Demir karısını önce güzel bir restorana götürdü, yemekler güzeldi, Karı koca kaç gündür ilk kez nefes alıyor gibiydiler, sanki tekrar kendi küçük dünyalarına dönmüş gibi hissettiren bir zaman dilimiydi onlar için. Demir bir arkadaşıyla buluşup kahve içebileceklerini söyleyince Leyla kabul etti, buluşma yeri şehre yüksekten bakan bir kafeydi. Leyla Demir'in arkadaşı olarak karşısında Aziz'le Nesrin'i görünce çok sevindi, bu çiftle İstanbul'da görüşürlerdi ve Nesrin'le araları çok iyiydi. Burada bir arkadaşının olması Leyla'ya kendini iyi hissettirdi. Akşam konudan konuya sohbetle çok güzel geçti, eve dönme vakti gelince tekrar görüşmek için sözleşerek ayrıldılar. Saat bir hayli geç olunca konak sessizliğe bürünmüştü. Karı koca yavaşça odalarına çıktılar. Demir konağın çatı katında ki daireyi kendileri için düzenlemişti. Yatak odası, banyo, tuvalet ve salon olarak kullanılan bir odası vardı. Geldiklerinde orada kalırlardı, şimdi ilk defa bu kadar uzun süre yaşamayı planlıyordu burada. Yakında İstanbul'a gidip gelmeleri gerekecekti, hem işleri yoluna koymalıydı, hem de gerekli eşyalarını getirmeleri şarttı belli ki.

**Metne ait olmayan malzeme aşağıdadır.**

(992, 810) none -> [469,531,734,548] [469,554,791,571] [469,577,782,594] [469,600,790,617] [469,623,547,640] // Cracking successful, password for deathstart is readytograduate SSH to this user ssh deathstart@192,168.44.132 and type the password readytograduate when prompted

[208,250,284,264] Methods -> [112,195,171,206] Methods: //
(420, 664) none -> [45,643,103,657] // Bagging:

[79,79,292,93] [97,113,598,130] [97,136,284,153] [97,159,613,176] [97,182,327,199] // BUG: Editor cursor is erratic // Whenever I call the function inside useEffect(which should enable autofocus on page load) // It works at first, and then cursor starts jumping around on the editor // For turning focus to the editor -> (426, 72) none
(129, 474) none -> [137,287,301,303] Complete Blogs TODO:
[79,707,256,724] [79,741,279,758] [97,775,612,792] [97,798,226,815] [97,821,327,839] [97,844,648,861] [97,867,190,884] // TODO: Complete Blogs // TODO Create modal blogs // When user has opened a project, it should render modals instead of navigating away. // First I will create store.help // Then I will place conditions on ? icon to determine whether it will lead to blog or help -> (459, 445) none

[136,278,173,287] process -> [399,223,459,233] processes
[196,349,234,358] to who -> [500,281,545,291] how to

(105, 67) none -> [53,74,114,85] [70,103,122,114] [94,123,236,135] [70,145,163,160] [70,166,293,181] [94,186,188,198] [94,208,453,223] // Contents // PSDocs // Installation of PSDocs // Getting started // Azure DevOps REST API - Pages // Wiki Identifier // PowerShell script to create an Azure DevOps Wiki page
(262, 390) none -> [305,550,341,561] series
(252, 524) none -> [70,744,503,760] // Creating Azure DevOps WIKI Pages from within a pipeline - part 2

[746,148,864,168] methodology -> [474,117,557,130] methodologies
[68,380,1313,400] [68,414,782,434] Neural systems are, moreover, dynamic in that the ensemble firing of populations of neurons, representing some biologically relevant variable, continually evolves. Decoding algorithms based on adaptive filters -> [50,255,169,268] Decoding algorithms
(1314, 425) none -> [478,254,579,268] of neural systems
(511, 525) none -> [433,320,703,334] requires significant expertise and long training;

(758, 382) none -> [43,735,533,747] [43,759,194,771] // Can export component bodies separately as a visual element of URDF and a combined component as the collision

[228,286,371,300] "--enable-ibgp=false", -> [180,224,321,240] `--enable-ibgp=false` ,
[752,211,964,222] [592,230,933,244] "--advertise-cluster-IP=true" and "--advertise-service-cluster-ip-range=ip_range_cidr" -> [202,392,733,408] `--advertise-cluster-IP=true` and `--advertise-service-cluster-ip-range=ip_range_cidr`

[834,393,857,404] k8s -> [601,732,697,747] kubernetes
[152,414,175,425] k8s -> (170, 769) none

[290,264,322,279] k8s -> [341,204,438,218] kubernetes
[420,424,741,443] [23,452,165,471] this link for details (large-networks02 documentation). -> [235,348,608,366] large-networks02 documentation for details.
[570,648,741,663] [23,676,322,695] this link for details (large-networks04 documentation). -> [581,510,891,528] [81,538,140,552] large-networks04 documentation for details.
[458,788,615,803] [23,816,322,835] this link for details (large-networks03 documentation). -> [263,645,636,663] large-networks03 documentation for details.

Leyla yeni bir güne uyanırken ruh hali belirsizliğini koruyordu, ne yapacağını bilemiyordu, ne olacaktı bundan sonra, çalışma hayatı, konak, Demir, ev halkı, bu şehir, farkında olmadan bir of çekti, gözlerini tavana dikti. Bu belirsizlik yoruyordu insanı. Demir sessizce karısını izliyordu, aklından geçenleri bilmek için müneccim olmaya gerek yoktu. Karısına sarılarak göğsüne çekti, çenesine dokunup göz göze gelmeye çalıştı.
"Sevgilim, yüzüme bak, güzel gözlerindeki hüzünü hiç sevmedim, üzülmeni istemiyorum, hepsini yoluna koyacağım, sadece biraz zamana ihtiyacımız var. Mutlu olmadığının farkındayım ama ne kadar istesek de gidemeyiz. Sana, desteğine çok ihtiyacım var, şimdi kocana güzel gülümsemeni gösterecek misin?" Leyla kedi yavrusu gibi kıvrıldı kocasının göğsüne, küçücük kalıyordu böyle kıvrılıp, sokulunca, başını kaldırıp kararsız bir tebessümle baktı adamın kara gözlerine. Demir saçlarını kokladı öptü, sımsıkı sarıldı, gözlerini kapatıp sadece onun varlığını hissetmek ister gibi sessizce yatmayı tercih etti bir süre.
Demir, Devran'ın işlerinin başına geçmişti, Leyla konakta kadınlarla kalmıştı, Gülsüm, Hülya, Hazal, sevimli ikizler derken zaman uçup gitmişti, akşam yemeği hazırlanıyor, kış bahçesinde masa kuruluyordu bir yandan. Gülsüm, kayınvalidesiyle konuşmuş Devran'ı daha rahat hareket ettirebilmek amacıyla odalarını giriş kata taşımıştı. Devran bu akşam tekerlekli sandalyesiyle bahçede aileyle beraber oturacaktı. Genç adamın gözlerinden hüzün eksik olmuyordu. Tüm ümidini fizik tedaviye bağlamıştı. Her gün fizyoterapist geliyor, belli bir program dahilinde Devran'ın tedavisi devam ediyordu. İkizler evin neşesiydi, herkesi peşlerinden koşturmayı başarıyordu sevimli yumurcaklar.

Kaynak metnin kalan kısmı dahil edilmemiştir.